The New Technology Role to Drive Innovation
Having spent my entire career in technology oriented roles, both in traditional IT and in front line business management, I have witnessed firsthand a very interesting shift taking place within larger companies. The race to implement digital strategies and advanced technology across all functions of a business has caused a blending of roles deep within the organizational chart. A technology role convergence has formed where the lines between the established IT group and traditional business functions have blurred. A new tech savvy and business minded role has emerged on both sides that thrives in this middle ground, and it will be a key driver of innovation in the future.

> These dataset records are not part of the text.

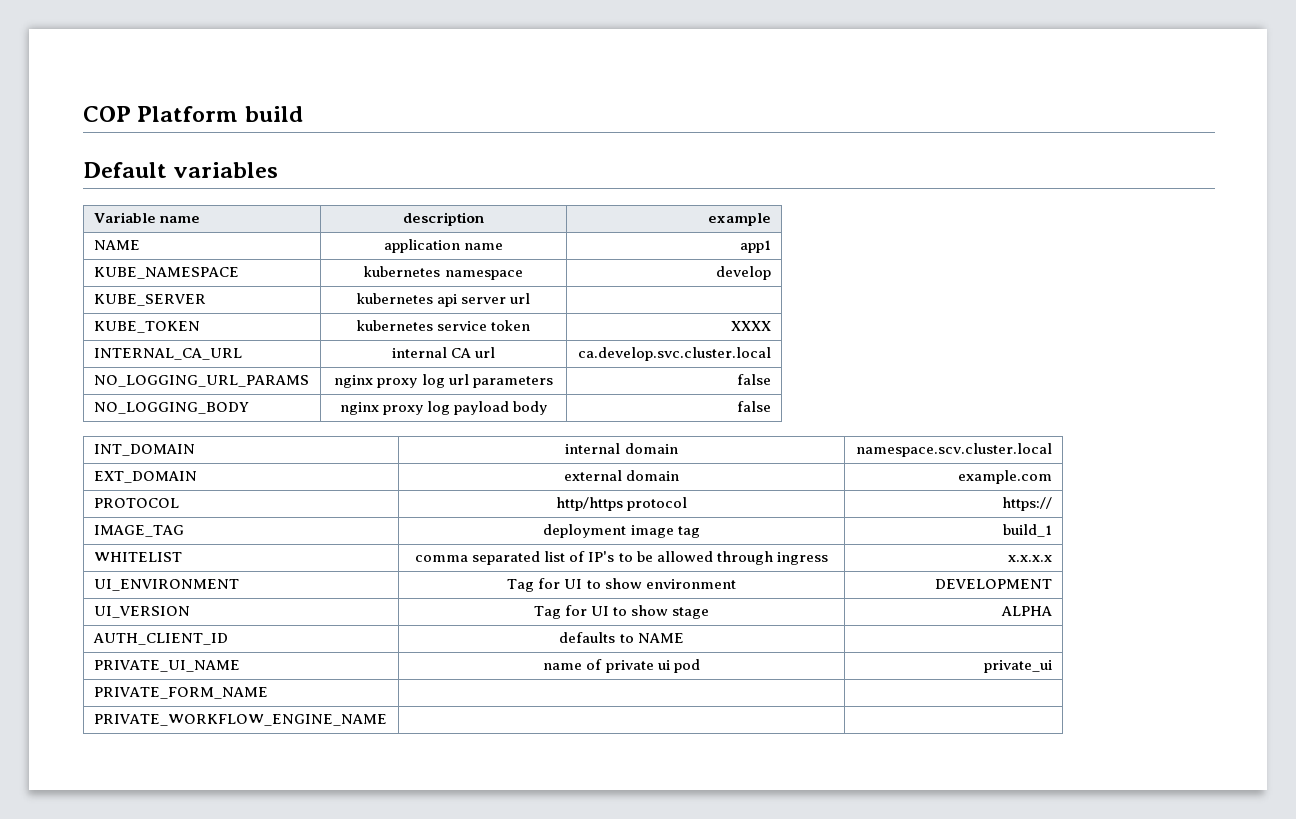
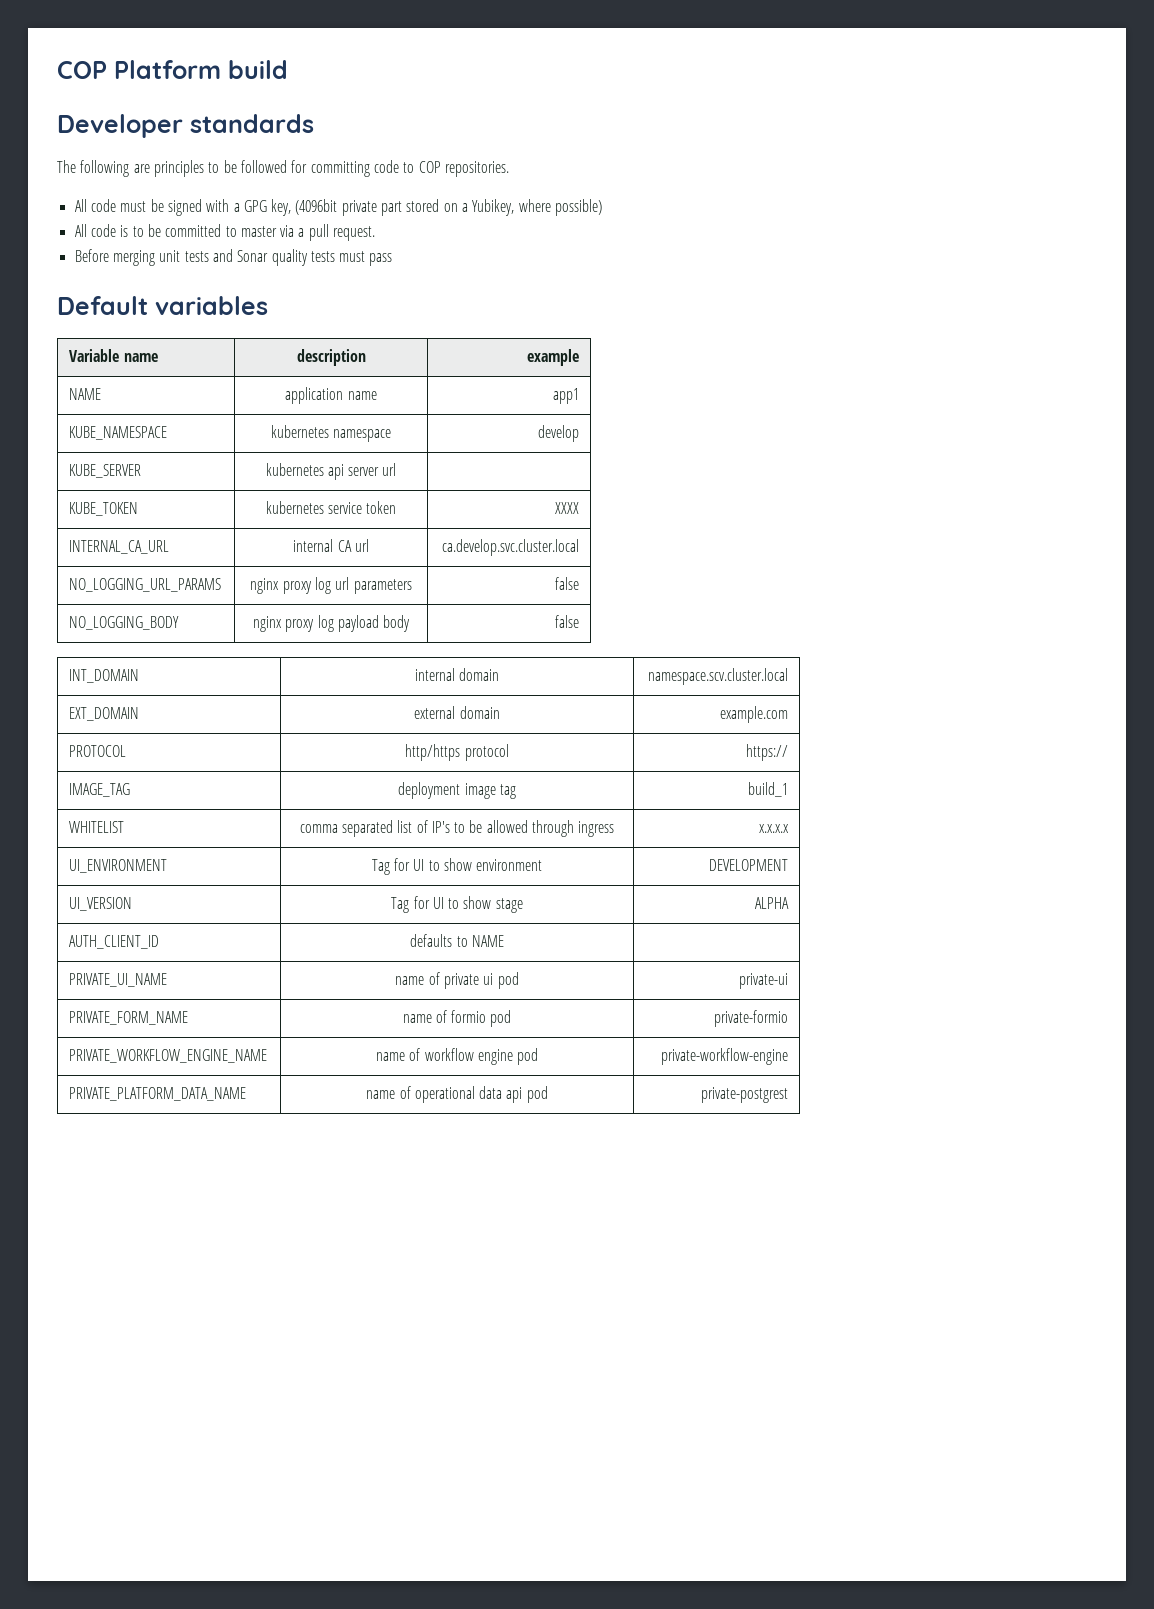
+ Developer standards
+ The following are principles to be followed for committing code to COP repositories.
+ All code must be signed with a GPG key, (4096bit private part stored on a Yubikey, where possible)
+ All code is to be committed to master via a pull request.
+ Before merging unit tests and Sonar quality tests must pass
- PRIVATE_UI_NAME | name of private ui pod | private_ui
+ PRIVATE_UI_NAME | name of private ui pod | private-ui
- PRIVATE_FORM_NAME | |
- PRIVATE_WORKFLOW_ENGINE_NAME | |
+ PRIVATE_FORM_NAME | name of formio pod | private-formio
+ PRIVATE_WORKFLOW_ENGINE_NAME | name of workflow engine pod | private-workflow-engine
+ PRIVATE_PLATFORM_DATA_NAME | name of operational data api pod | private-postgrest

Companies competing in the digital age need to understand this new role and find the right partnership model to enable this transformation.
What is the Technology Role Convergence?
Two quick examples highlight how the technology role convergence might materialize within an organization:
- A tech savvy business manager realizes how a cloud solution could reduce operating costs or increase revenues, and they can now engage directly with easily accessible software vendors.
- An entrepreneurial IT leader discovers a new revenue stream opportunity through a mobile channel, and starts a skunk works project as a proof of concept.
In each case, we have traditional roles stepping across boundaries to deliver value using technology. They are motivated to find tangible business benefits and comfortable engaging with high tech concepts. More importantly, they have a strong desire to engage with all aspects of the initiative and not hand it off to the team that has the established authority. Concepts like “shadow IT” and “consumerization of IT” were leading indicators of this evolved state, and the idea that IT needs to align with the business has lost relevance. Technology has become the business strategy for this group.
A Paradigm Shift for Innovation
Many factors have contributed to this shift in perspective, but two compelling causes stand out. First, the growing technical competency of professionals at large combined with much easier access to vendors has enabled the business leader to cross over into the historical IT space. On the other side, years of IT embedding more into their business functions to align, preserve relevance, and recommend valuable projects has created business minded technology leaders. The result is a converged role that cares more about overall business value than following old territorial norms and rules.
I began researching this phenomenon when I experienced this change in my own career. Many articles and books focus on the need for CIO’s to drive more business alignment and stay relevant during a changing landscape. While I agree with that concept, the situation has evolved and needs a larger paradigm shift. We should view this instead from a business value perspective and expand the discussion across the organization. Finding new ways to compete and add value using technology is an overall business challenge, and it transcends the need to justify traditional models.
The CIO that understands this transformation can certainly embrace a new model and remove barriers at a high level. However, without a healthy partnership forming deeper within the organization to enable these new roles, valuable projects may move too slowly or omit necessary controls. Companies need to innovate faster and do it in a secure and controlled way, and the technology role convergence offers a great opportunity to accomplish this goal.
A New Partnership Model
So what do we do with this new role and how do we best enable it for success? The response in some companies has been to block this shift and force people to stay in traditional silos. Shadow IT and hidden projects emerged as a result since this group could not be contained. Instead, I recommend that we create a new partnership model between the IT and business functions that promotes faster idea advancement and exploits this new role.
Each function contributes valuable components to this new model. We know the focus of IT and the CIO needs to change, but they are still critical partners to provide security, quality controls, and deeper technical expertise especially with integration. Business managers add operational, market, and customer domain knowledge that is also necessary for success, but we need leaders in these areas to have a mature understanding of technology process and risks. When these teams work against each other it causes delays, frustration, and less secure solutions. We need to find an optimized partnership model that strikes the right balance and avoids this trap.
Does the technology role convergence develop as a newly defined collaboration between these groups, or do we create explicit innovation teams staffed by these roles instead? I believe many options could work with the right structure and talent, and I plan to continue exploring this model in the Business Technology Partner blog. Through shared perspectives on this topic and discussion from a diverse community, my goal is to find the best way to optimize this partnership model using these emerging roles.
McKinsey and Company recently wrote that the rapid pace of technology innovation is forcing executives to make decisions and commit resources quickly to compete with competitors. I submit that companies already have talent internally who understand how technology can improve and even disrupt their businesses. They are pushing the envelope in this new converged role, and executives would be smart to embrace this group now.
Let’s start the discussion, what do you think?